Data extracted from a collection:

+-------+

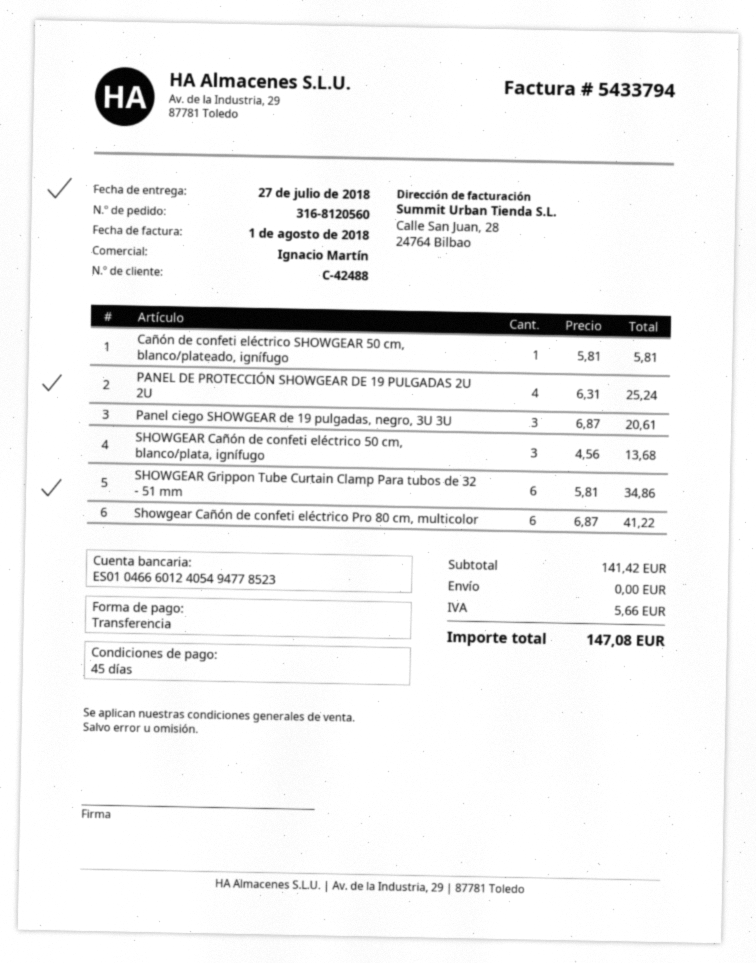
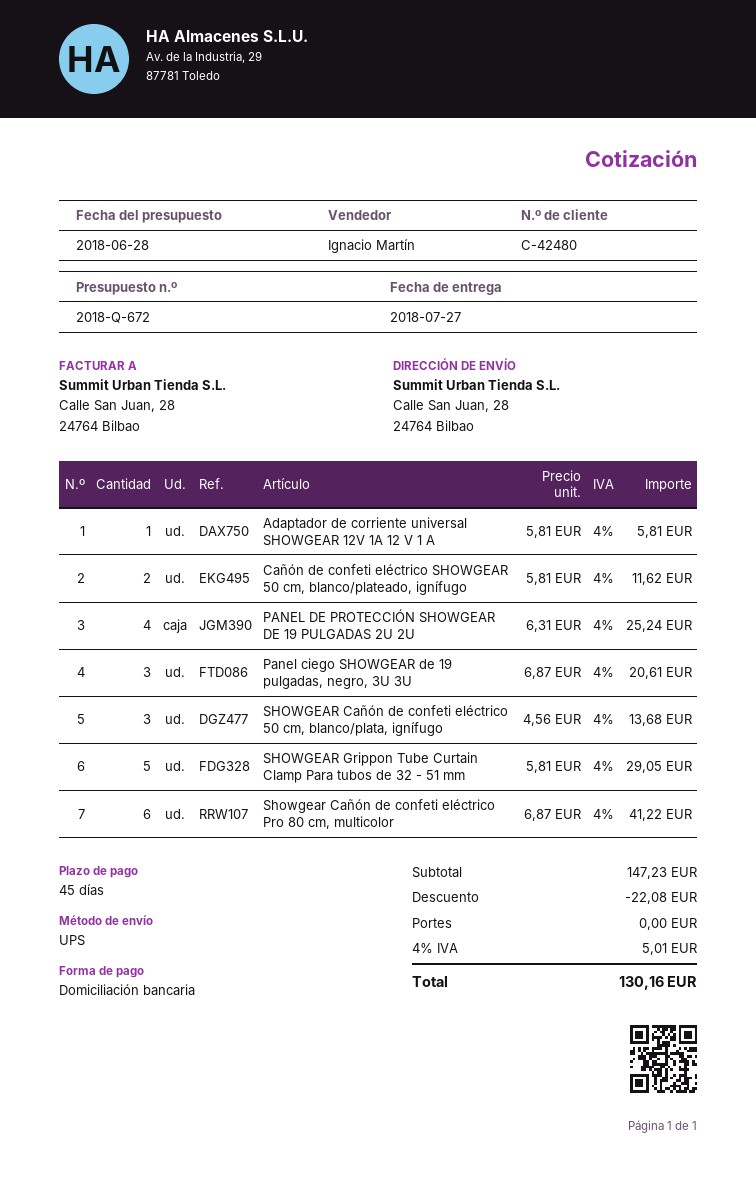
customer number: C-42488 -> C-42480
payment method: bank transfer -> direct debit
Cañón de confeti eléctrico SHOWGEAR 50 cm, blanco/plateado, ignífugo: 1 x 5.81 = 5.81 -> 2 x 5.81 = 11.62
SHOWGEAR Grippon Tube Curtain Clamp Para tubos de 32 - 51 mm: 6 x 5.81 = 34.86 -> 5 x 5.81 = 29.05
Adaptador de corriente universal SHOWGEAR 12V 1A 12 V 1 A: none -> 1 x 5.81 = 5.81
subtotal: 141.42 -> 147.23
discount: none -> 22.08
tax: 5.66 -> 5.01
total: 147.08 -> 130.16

+-------+

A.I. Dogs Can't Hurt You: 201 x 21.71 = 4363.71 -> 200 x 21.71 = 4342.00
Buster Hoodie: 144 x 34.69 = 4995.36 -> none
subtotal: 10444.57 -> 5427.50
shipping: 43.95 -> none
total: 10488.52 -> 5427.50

+-------+

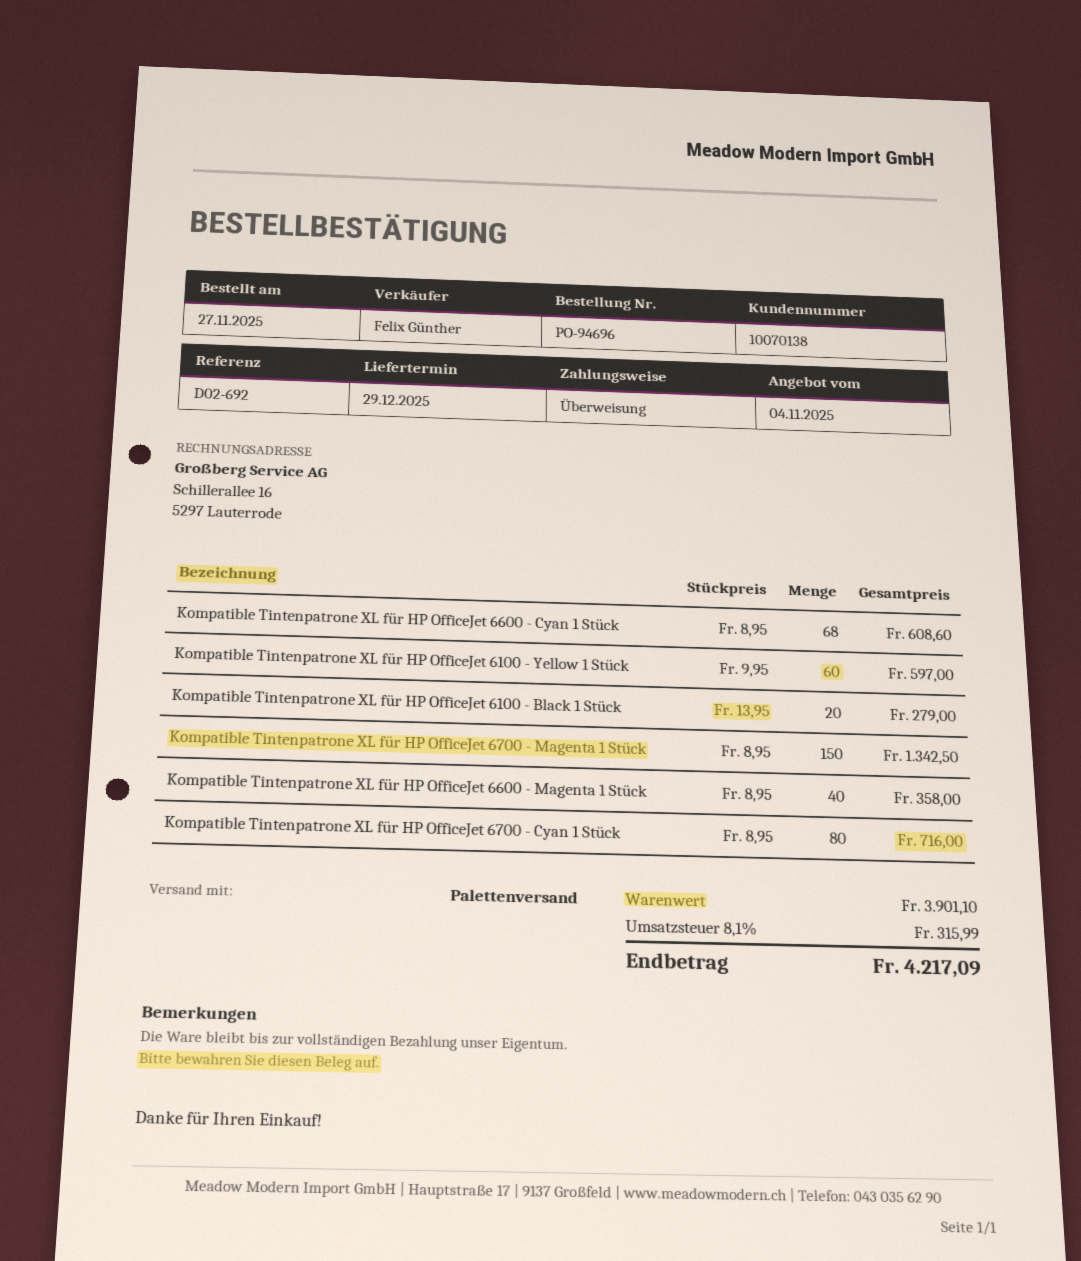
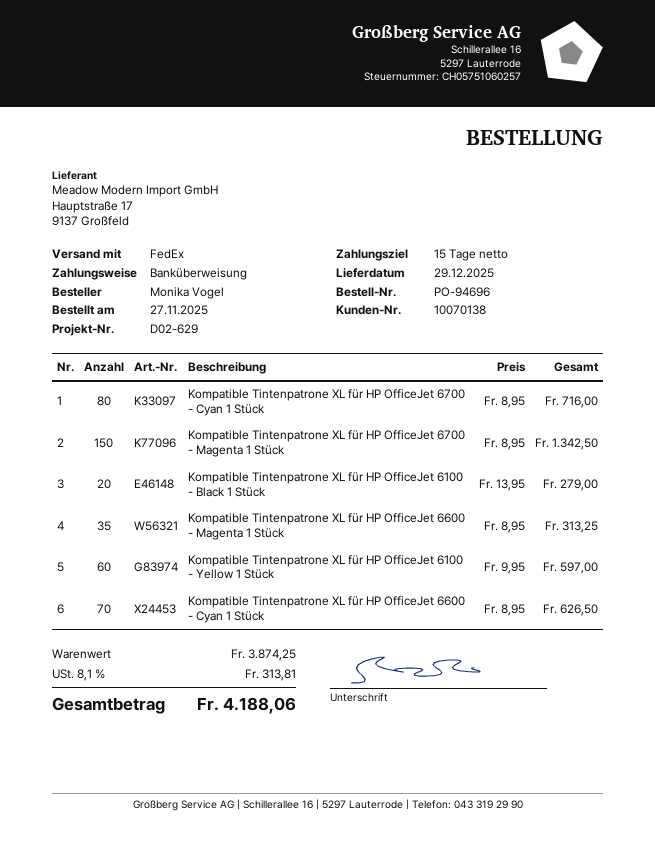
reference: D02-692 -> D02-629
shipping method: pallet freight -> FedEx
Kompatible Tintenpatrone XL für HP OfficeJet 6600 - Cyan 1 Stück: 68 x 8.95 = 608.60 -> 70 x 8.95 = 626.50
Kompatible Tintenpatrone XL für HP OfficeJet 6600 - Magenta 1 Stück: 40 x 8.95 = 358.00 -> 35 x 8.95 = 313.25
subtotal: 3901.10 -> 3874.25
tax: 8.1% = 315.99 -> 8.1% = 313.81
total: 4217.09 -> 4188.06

+-------+

Where in the records does the string "Stück" appear? Copy every line that has it.

▶ _TASK RESULT_:
Kompatible Tintenpatrone XL für HP OfficeJet 6600 - Cyan 1 Stück: 68 x 8.95 = 608.60 -> 70 x 8.95 = 626.50
Kompatible Tintenpatrone XL für HP OfficeJet 6600 - Magenta 1 Stück: 40 x 8.95 = 358.00 -> 35 x 8.95 = 313.25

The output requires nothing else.